[Records supplied — start]

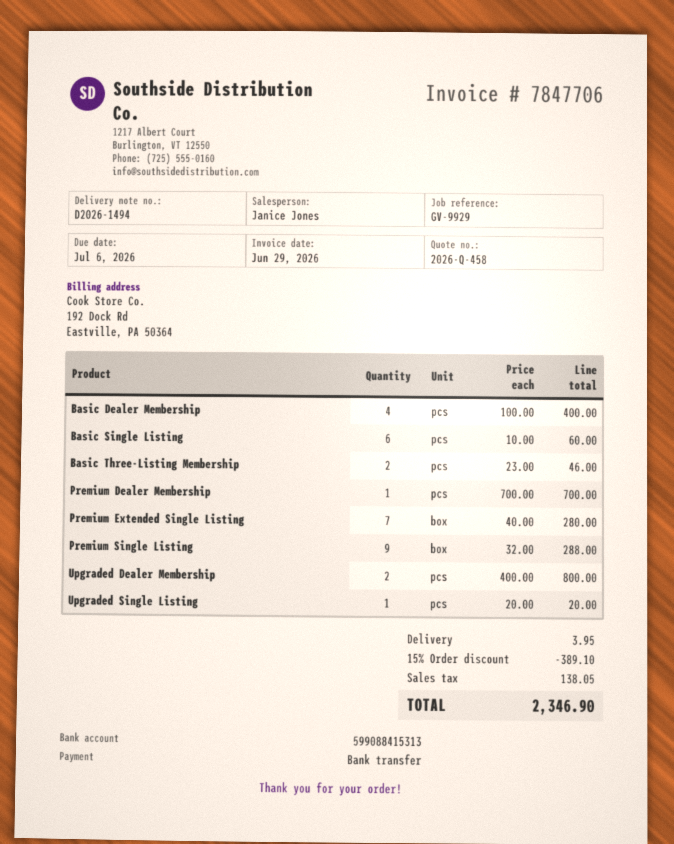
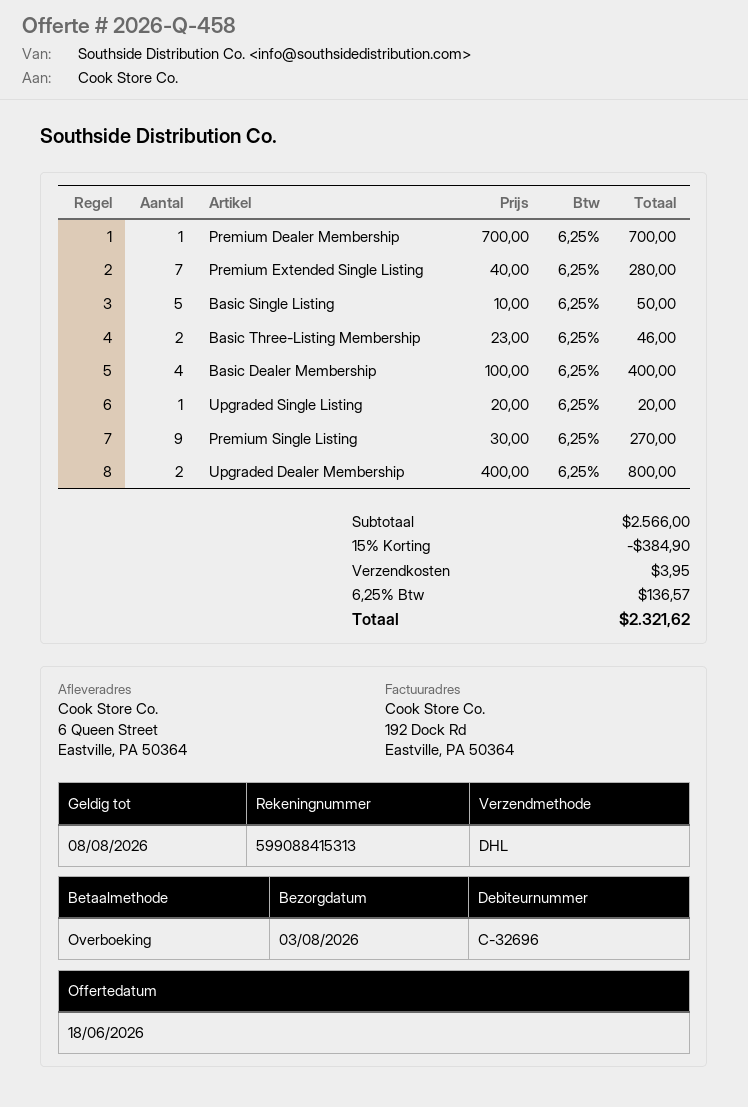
Basic Single Listing: 6 x 10.00 = 60.00 -> 5 x 10.00 = 50.00
Premium Single Listing: 9 x 32.00 = 288.00 -> 9 x 30.00 = 270.00
discount: 15% = 389.10 -> 15% = 384.90
tax: 138.05 -> 136.57
total: 2346.90 -> 2321.62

[Records supplied — finish]

▶ _Exercise aim_: Print all of the data exactly, and do not carry over any pictures.

▶ _Final answer_:
Basic Single Listing: 6 x 10.00 = 60.00 -> 5 x 10.00 = 50.00
Premium Single Listing: 9 x 32.00 = 288.00 -> 9 x 30.00 = 270.00
discount: 15% = 389.10 -> 15% = 384.90
tax: 138.05 -> 136.57
total: 2346.90 -> 2321.62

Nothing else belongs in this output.